|Pre-demolition: The derelict site of the former ABC Cinema in central Tunbridge Wells|
These days I rarely see any movies at the cinema. I tend to make a short list at the start of the year (predominately the next run of Marvel Studio movies) that I'd really like to go and see, and am happy if I make it to two-thirds of that list.
But once upon a time - when I had a job - I went to the cinema almost every week.
While the Tunbridge Wells town centre cinema (pictured above well past its prime, and now -after a lot of faffing about - demolished) was still open, and I was friends with the manager, I saw pretty much everything that came out.
Of course, at the time, I was entertainments' editor for the local paper and self-appointed cinema critic. I even had my own regular - and well-read (if not well-written) - column: At The Cinema With...
But when Odeon bought out the site then closed it so it didn't draw audiences away from their new, dismal, overpriced grottiplex on the out-of-town industrial estate, the rot started to set in.
I still went reasonably regularly, even though I had to pay(!), and got to see pretty much everything that interested me.
But these days, now that I can't drive, it's just too much hassle.
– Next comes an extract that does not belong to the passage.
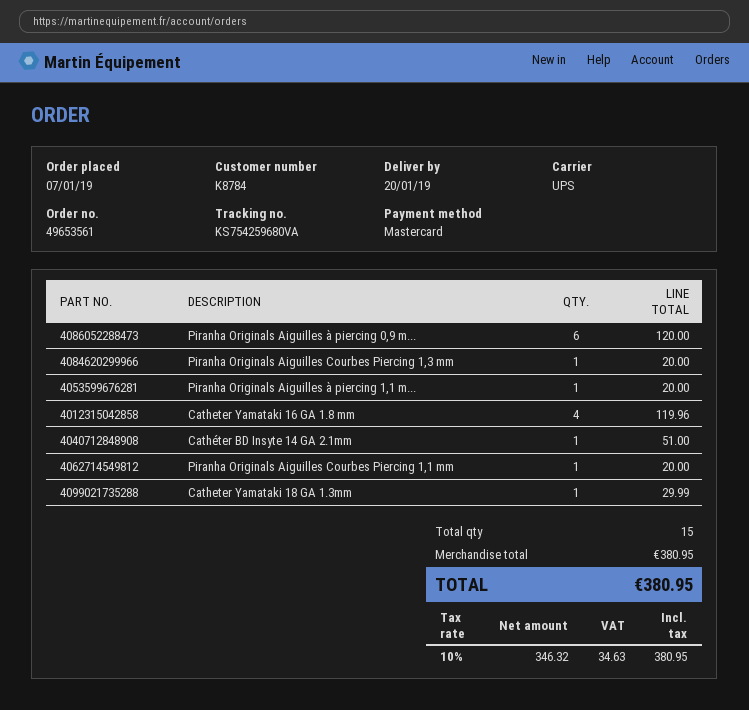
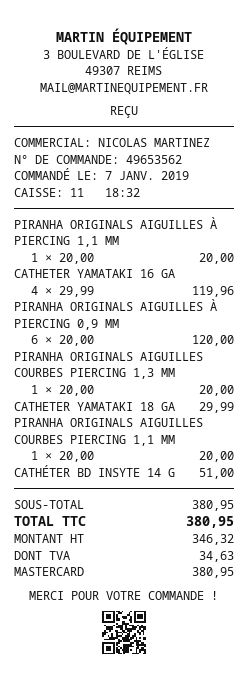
order number: 49653561 -> 49653562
It's expensive, as well as inconvenient, has uncomfortable seating... and there are "other people" there when I'm trying to watch films.
To mangle Jean-Paul Sartre: "Hell is other people."
Despite what you might see elsewhere (in some movies, actually) watching a film is NOT a social experience, especially when you're paying the sort of money now being asked just to get through the doors.
If I've made the effort to go and see a film, I don't want to hear other people chattering, whooping, munching popcorn etc I want to be in my own little bubble where I can sink into the story unfolding before my eyes.
Truth be told - and it's probably a product of my age as much as anything - I find that far easier to do at home these days.
With the advances in home entertainment - the quality of DVDs and Blu-Rays, for instance - there is no longer the need to go to the cinema and pay a fortune to get annoyed with the unappreciative crowds of oiks who treat it as a social club.
Sure, I'll have to wait two or three months (sometimes a bit longer) for the movies I want to see to come out on Blu-Ray, Netflix, Amazon Streaming, or Sky, but I've realised I don't mind waiting. It's a small price to pay for being able to watch a film how I want to, in comfortable surroundings with minimum distractions.